Reproduce the material below line by line, beginning with its first line and ending with the line that contains "top; position: absolute;"; leave out pictures.
====================
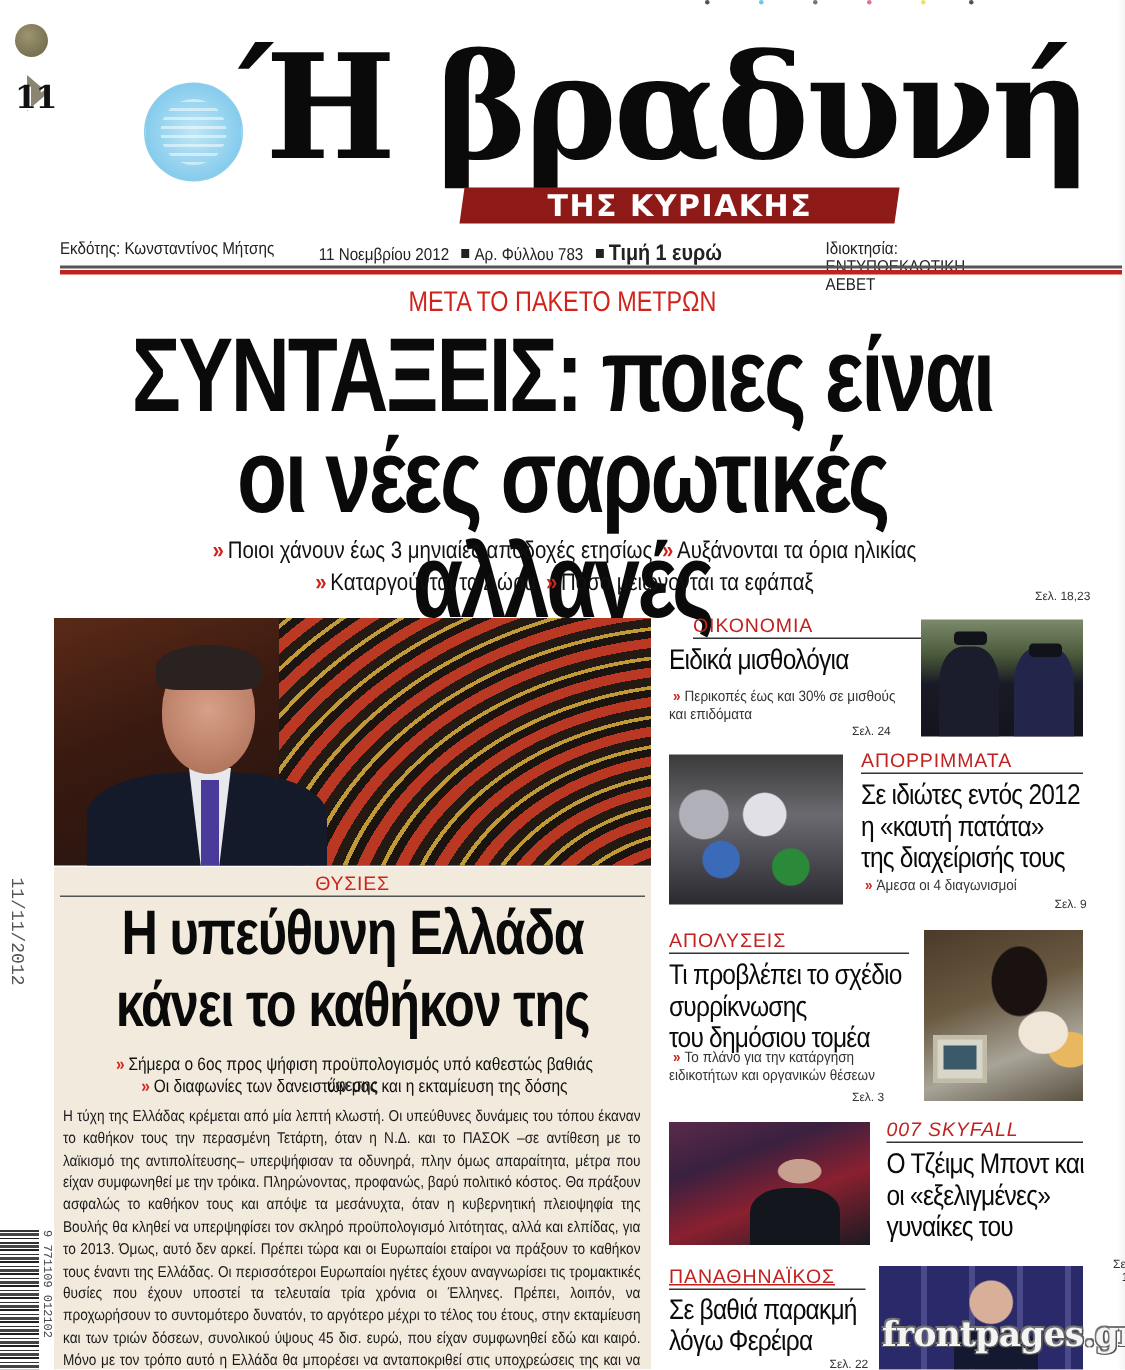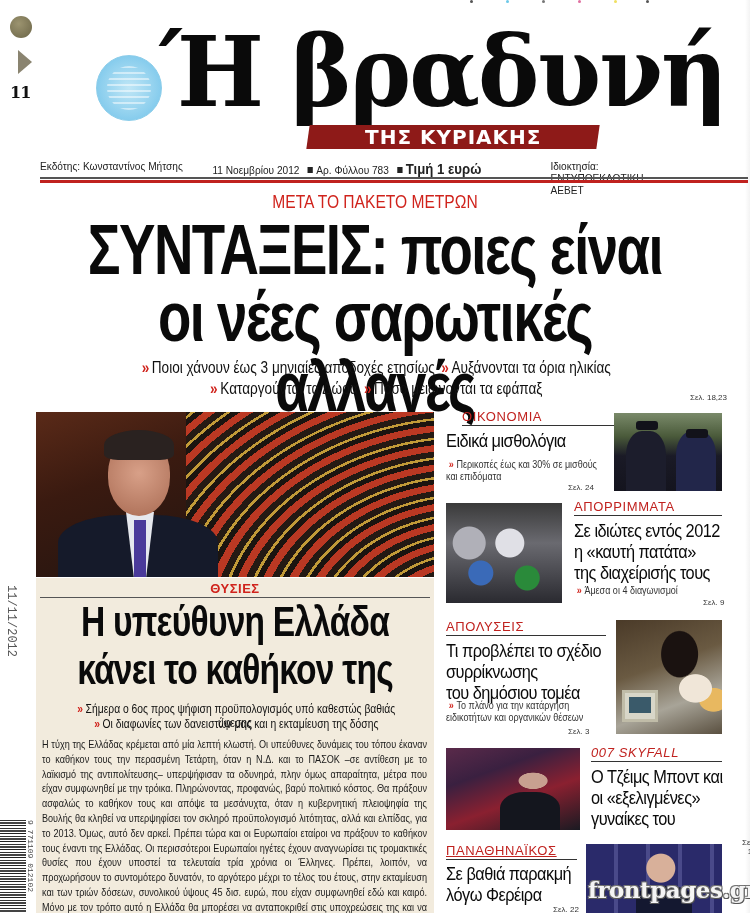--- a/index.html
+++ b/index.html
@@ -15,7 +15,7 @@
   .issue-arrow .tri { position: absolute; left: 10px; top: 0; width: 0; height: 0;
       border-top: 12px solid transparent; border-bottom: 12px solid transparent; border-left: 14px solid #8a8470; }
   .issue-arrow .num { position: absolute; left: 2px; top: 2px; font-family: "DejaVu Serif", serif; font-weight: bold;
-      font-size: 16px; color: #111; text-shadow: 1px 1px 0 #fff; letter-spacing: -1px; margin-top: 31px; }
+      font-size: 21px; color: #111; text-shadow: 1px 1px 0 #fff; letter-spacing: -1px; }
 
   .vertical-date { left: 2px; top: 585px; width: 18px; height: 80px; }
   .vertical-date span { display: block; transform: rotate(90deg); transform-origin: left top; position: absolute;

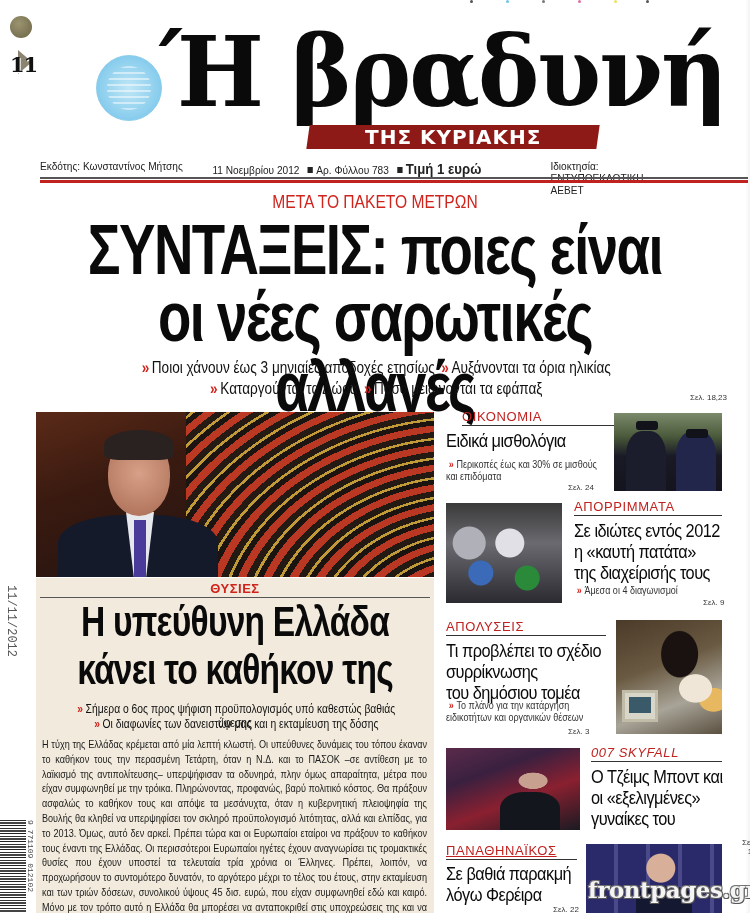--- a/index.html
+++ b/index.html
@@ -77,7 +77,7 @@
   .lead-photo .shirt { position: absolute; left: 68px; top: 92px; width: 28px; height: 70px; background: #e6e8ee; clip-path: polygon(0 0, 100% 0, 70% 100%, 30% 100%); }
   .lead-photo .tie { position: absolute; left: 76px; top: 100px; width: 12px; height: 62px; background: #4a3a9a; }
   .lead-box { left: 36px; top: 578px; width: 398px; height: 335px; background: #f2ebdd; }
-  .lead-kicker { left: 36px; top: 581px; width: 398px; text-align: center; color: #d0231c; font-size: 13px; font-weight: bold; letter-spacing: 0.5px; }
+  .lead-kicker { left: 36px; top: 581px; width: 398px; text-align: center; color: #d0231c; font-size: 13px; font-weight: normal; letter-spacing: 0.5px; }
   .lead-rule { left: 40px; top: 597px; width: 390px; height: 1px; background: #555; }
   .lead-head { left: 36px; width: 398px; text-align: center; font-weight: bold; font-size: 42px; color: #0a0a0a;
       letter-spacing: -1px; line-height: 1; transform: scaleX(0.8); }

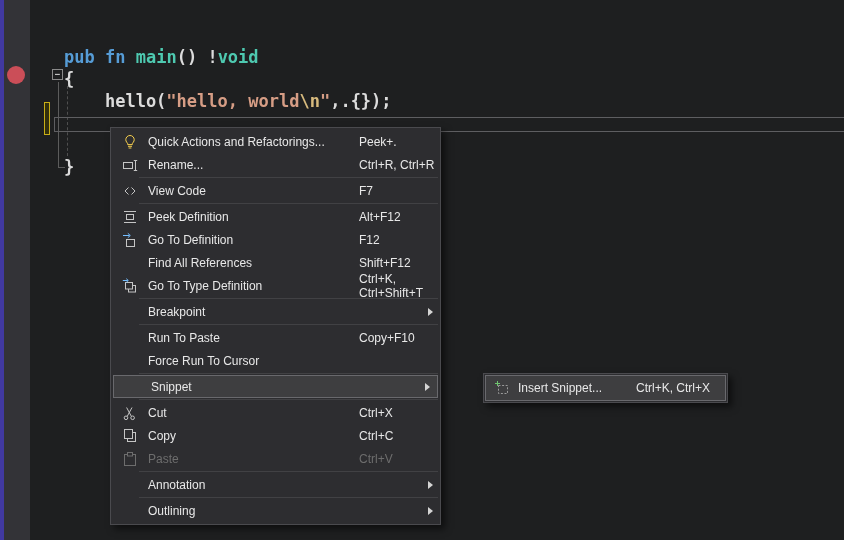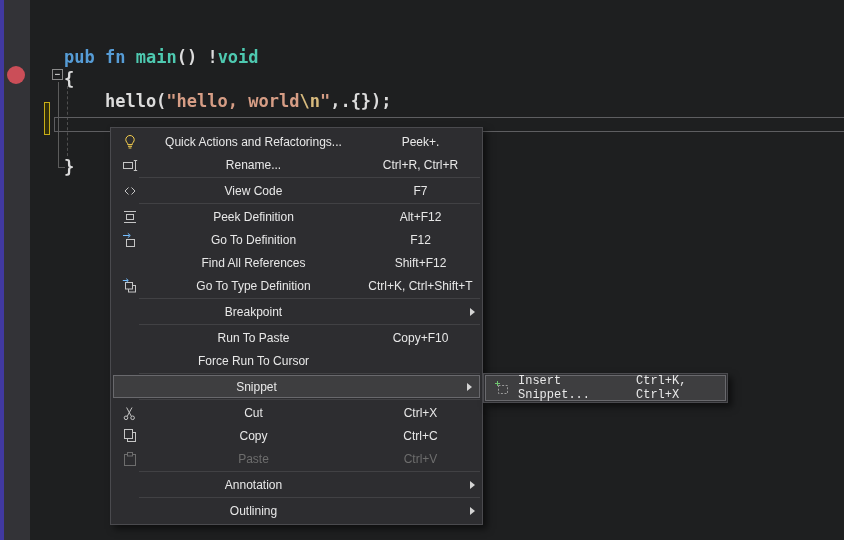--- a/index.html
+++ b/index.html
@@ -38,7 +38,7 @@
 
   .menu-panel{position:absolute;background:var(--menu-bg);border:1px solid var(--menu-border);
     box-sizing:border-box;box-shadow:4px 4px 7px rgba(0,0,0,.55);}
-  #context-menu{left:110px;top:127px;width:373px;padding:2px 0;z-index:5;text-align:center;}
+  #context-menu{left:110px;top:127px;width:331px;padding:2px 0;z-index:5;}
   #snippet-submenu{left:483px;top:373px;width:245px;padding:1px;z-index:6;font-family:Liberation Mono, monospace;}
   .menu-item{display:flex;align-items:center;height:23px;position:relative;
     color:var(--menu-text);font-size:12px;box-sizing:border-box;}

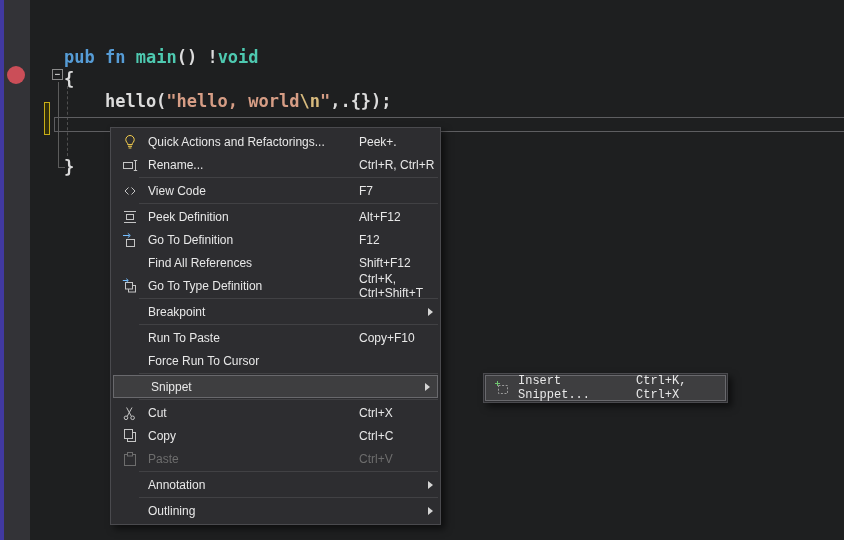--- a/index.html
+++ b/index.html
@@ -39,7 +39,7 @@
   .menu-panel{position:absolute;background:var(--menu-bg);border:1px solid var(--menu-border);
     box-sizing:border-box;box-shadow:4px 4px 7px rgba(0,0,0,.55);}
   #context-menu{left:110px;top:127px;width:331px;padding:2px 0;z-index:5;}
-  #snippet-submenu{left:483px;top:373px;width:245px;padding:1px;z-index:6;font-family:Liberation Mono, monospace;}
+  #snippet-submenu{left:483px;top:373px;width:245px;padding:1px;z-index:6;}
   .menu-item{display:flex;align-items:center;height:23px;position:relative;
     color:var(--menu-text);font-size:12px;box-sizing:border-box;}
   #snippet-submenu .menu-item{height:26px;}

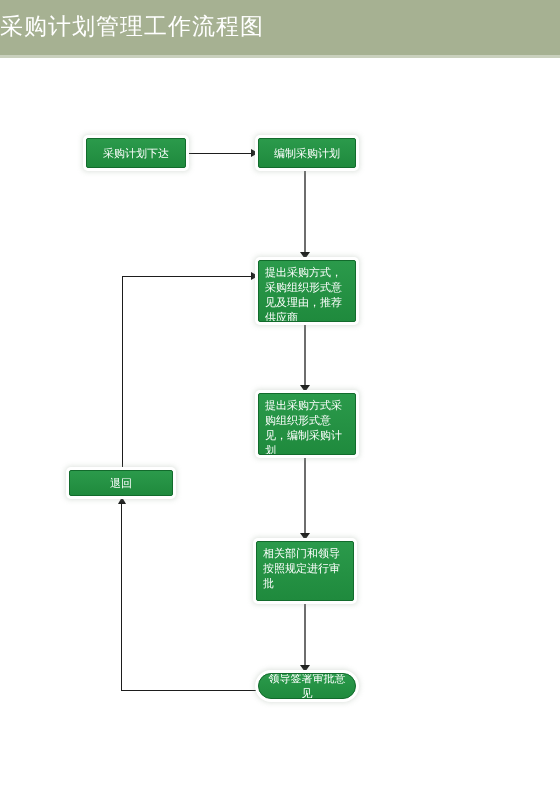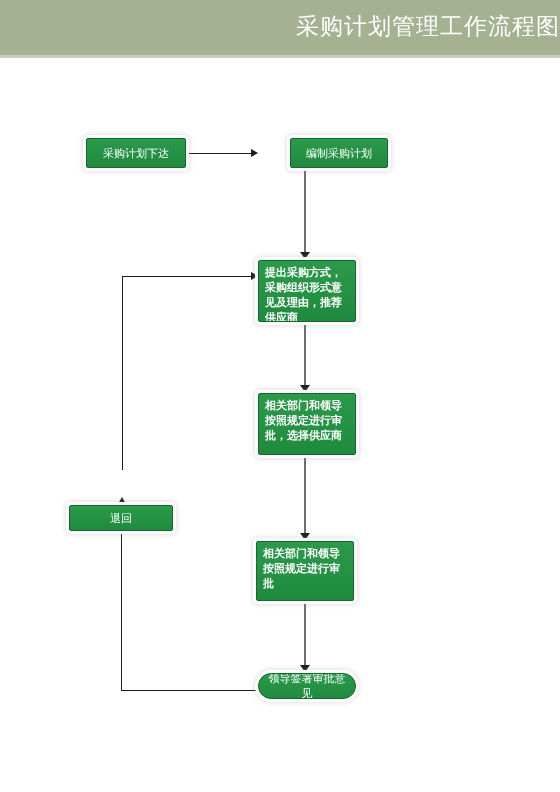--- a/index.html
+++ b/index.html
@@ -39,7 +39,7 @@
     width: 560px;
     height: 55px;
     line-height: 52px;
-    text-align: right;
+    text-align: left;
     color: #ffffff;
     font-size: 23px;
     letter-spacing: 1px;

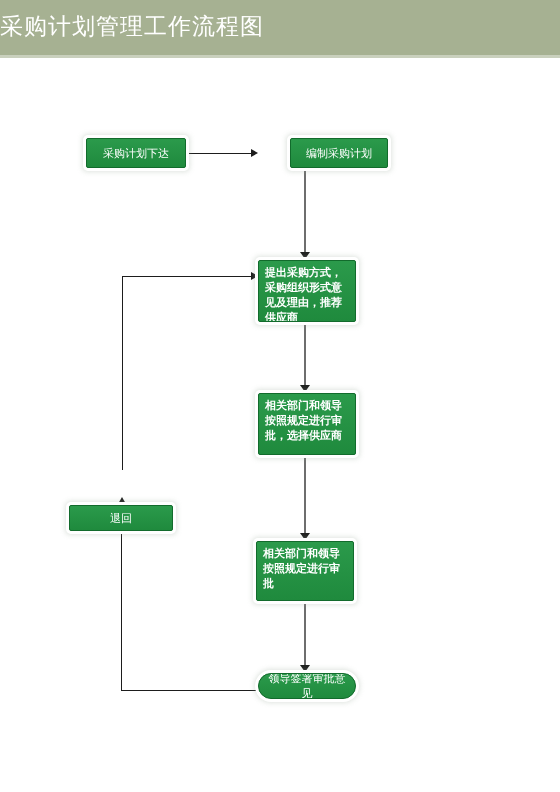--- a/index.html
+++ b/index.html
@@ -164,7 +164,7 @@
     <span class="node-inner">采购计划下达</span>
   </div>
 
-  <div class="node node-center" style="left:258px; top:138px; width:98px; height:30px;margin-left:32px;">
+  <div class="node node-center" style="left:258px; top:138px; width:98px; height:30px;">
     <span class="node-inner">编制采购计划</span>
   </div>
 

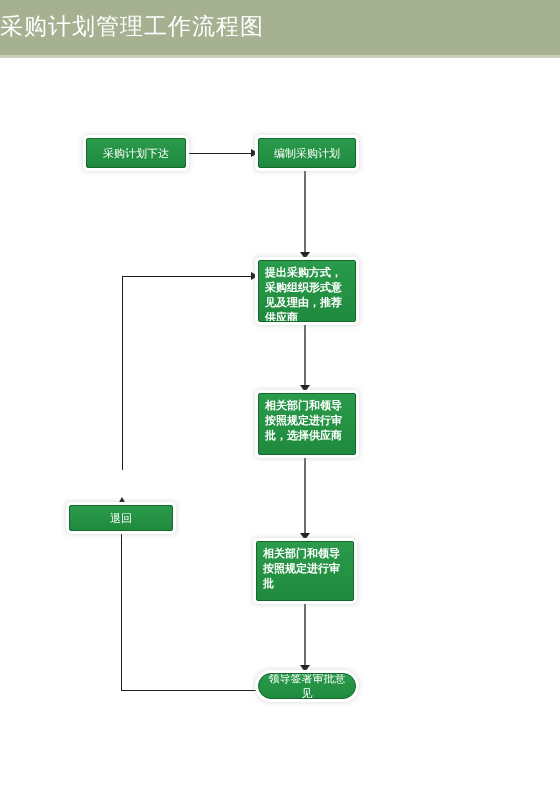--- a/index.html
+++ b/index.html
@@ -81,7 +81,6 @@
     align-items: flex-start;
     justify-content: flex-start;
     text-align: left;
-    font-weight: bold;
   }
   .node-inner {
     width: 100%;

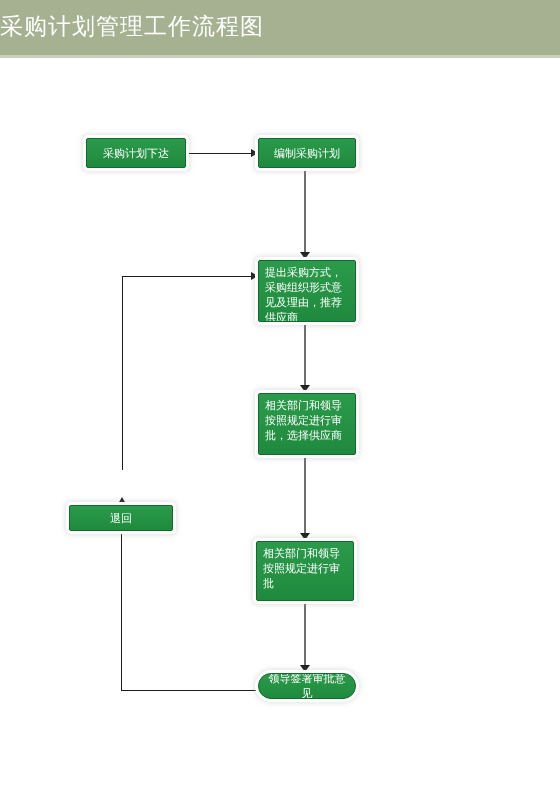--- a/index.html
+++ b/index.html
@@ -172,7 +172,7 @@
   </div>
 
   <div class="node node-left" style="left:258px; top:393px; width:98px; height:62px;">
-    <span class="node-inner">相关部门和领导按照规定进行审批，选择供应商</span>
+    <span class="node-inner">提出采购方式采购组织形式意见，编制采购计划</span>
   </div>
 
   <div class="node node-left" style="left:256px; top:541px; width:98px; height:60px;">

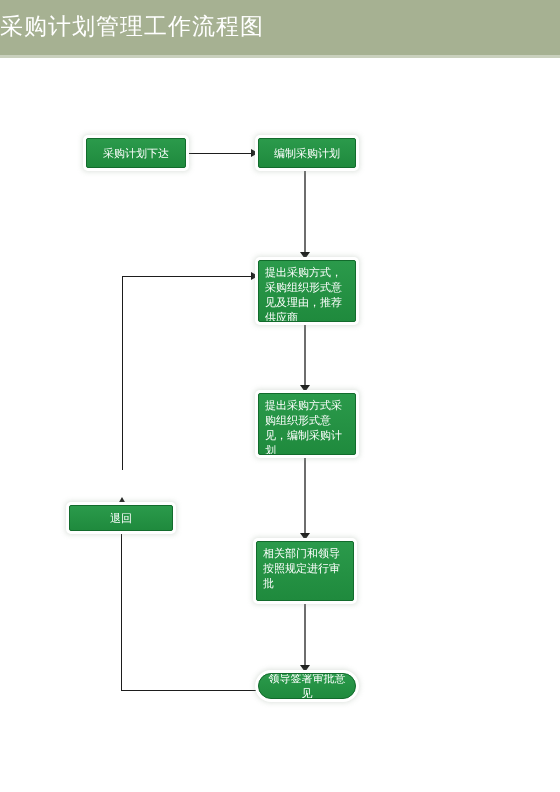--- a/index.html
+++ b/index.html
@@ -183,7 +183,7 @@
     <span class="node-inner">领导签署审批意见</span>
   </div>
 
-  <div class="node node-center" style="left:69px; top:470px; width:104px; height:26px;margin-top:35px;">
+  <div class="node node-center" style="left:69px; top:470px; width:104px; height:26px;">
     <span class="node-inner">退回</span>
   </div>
====================
→ **Solution for this problem**
--- a/index.html
+++ b/index.html
@@ -15,7 +15,7 @@
   .issue-arrow .tri { position: absolute; left: 10px; top: 0; width: 0; height: 0;
       border-top: 12px solid transparent; border-bottom: 12px solid transparent; border-left: 14px solid #8a8470; }
   .issue-arrow .num { position: absolute; left: 2px; top: 2px; font-family: "DejaVu Serif", serif; font-weight: bold;
-      font-size: 16px; color: #111; text-shadow: 1px 1px 0 #fff; letter-spacing: -1px; margin-top: 31px; }
+      font-size: 21px; color: #111; text-shadow: 1px 1px 0 #fff; letter-spacing: -1px; }
 
   .vertical-date { left: 2px; top: 585px; width: 18px; height: 80px; }
   .vertical-date span { display: block; transform: rotate(90deg); transform-origin: left top; position: absolute;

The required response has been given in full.